La chanson, comme d'autres chansons rock des années 80, n'a pas bien vieilli, à cause des paroles dans lesquelles il souhaite « avoir une fille qui marchait comme ça » et plus encore de la vidéo dans laquelle Summer passe tout son temps à harceler les femmes dans la rue. Mais c'était les années 1980, et c'était un rocker rempli de crochets avec un son qui faisait fureur en 1988, tout comme son mulet épique. Epic et plus tard Sony ont sorti davantage de ses albums, mais en 1999, il était revenu à des sorties sur des labels plus petits.
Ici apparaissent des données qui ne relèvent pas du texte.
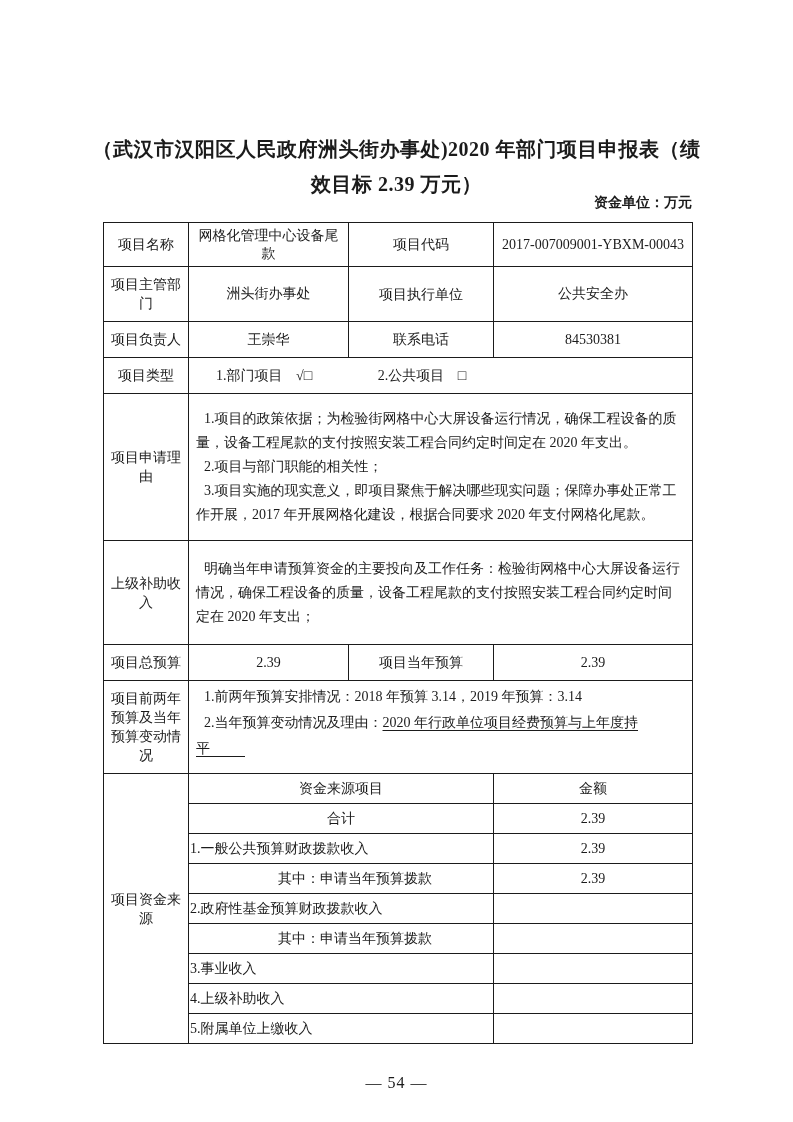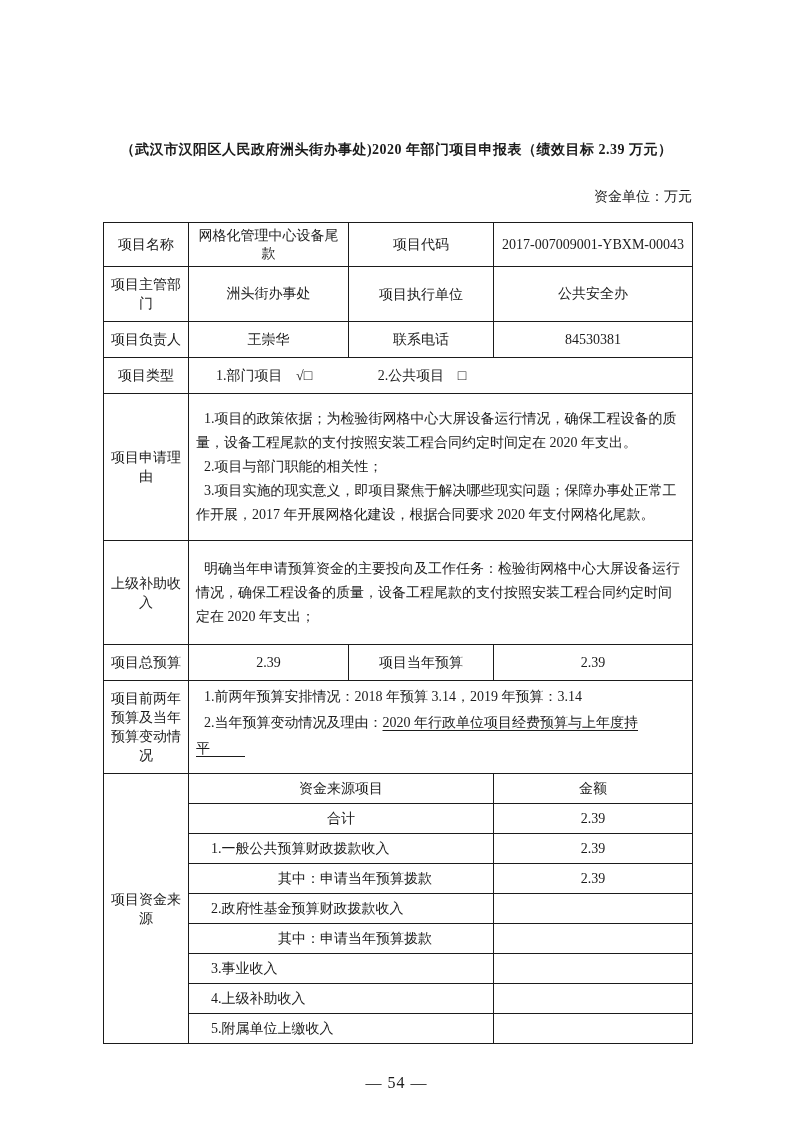--- a/index.html
+++ b/index.html
@@ -13,7 +13,7 @@
   .title {
     position:absolute; top:132px; left:50%; transform:translateX(-50%);
     width:624px; text-align:center;
-    font-size:14px; font-weight:bold; line-height:35px;
+    font-size:20px; font-weight:bold; line-height:35px;
     letter-spacing:0.5px;
   }
   .unit-label {

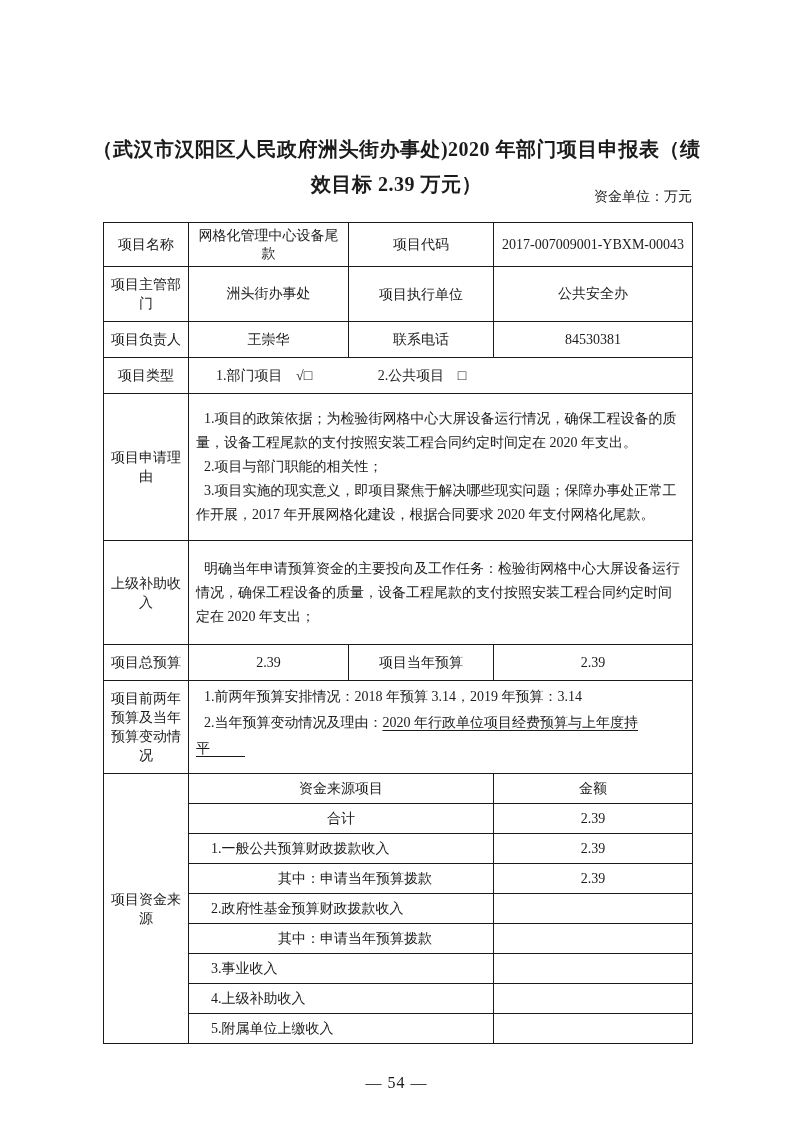--- a/index.html
+++ b/index.html
@@ -17,8 +17,8 @@
     letter-spacing:0.5px;
   }
   .unit-label {
-    position:absolute; top:188px; right:101px;
-    font-size:14px; font-weight:normal;
+    position:absolute; top:194px; right:101px;
+    font-size:14px; font-weight:bold;
   }
   table.app-table {
     position:absolute; top:222px; left:103px;

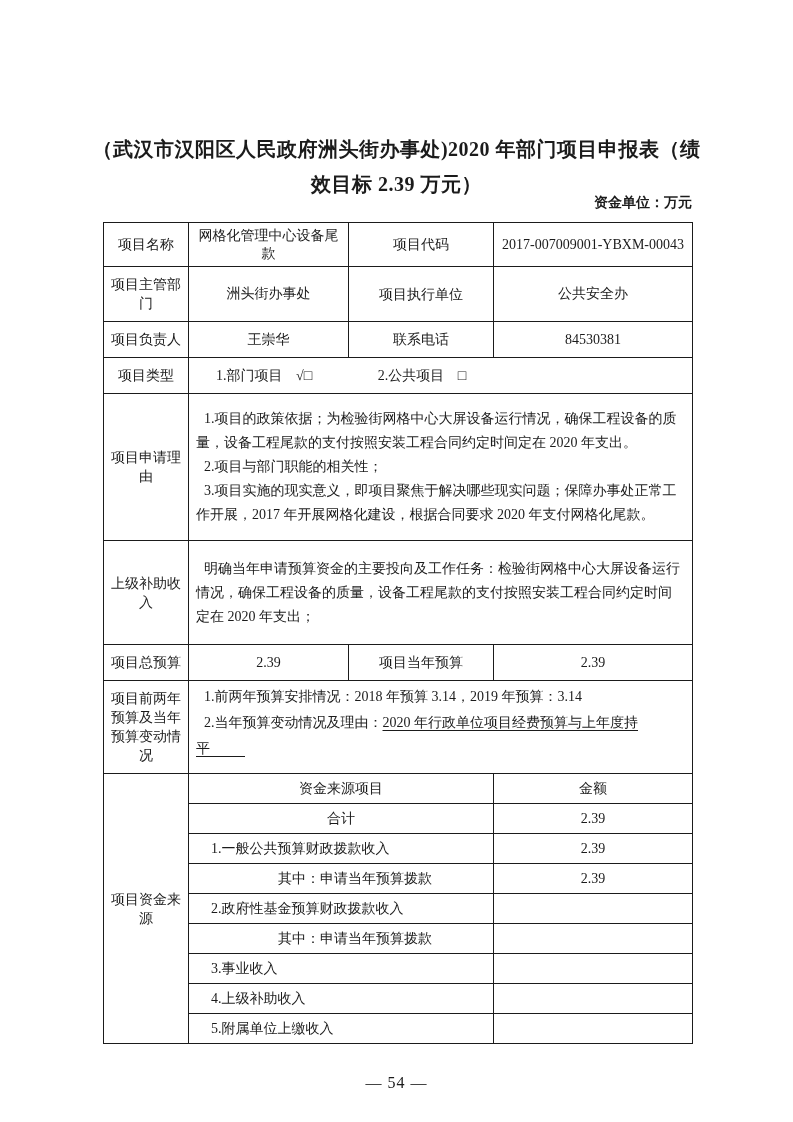--- a/index.html
+++ b/index.html
@@ -40,7 +40,7 @@
   td.type-cell { text-align:left; padding-left:27px;margin-left:24px; }
   .opt2 { margin-left:62px; }
   .mark { margin-left:10px; }
-  td.item { text-align:left; padding-left:22px; }
+  td.item { text-align:left; padding-left:1px; }
   td.item-ind { text-align:center; padding-left:32px; }
   .ul { text-decoration:underline; text-underline-offset:3px; }
   .footer {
Summer continue d'enregistrer et de jouer en live et vit toujours dans l'Indiana.

L'appel – Que la journée commence

De tous les groupes de cette liste, The Call est probablement celui qui s'est le plus rapproché, du moins aux États-Unis, d'un succès grand public à long terme, et le groupe de Santa Cruz, en Californie, a toujours une base de fans dévouée. Néanmoins, une mauvaise gestion de la part des grands labels et un son qui ne pouvait pas vraiment être classé dans les différents styles musicaux des années 1980 l'ont empêché de percer vers le succès grand public.

Après avoir été successivement courtisé puis abandonné par Mercury et Elektra, le groupe connaît son plus grand succès avec son sixième album, « Let the Day Begin », chez MCA. La chanson titre a atteint la première place du classement Mainstream Rock, mais l'album de suivi du groupe en 1990, « Red Moon », n'a pas fait aussi bien. Le groupe a été abandonné par le troisième label majeur en moins d'une décennie.

Le groupe a fait une pause jusqu'en 1997, date à laquelle ils ont sorti un nouvel album sur un label plus petit avant de se séparer en 2000, l'année où Al Gore a commencé à utiliser « Let the Day Begin » pour sa campagne présidentielle. The Call s'est réuni au milieu des années 2010 pour sortir un album live en 2014, et à l'ère des médias sociaux, ils auront peut-être un deuxième acte.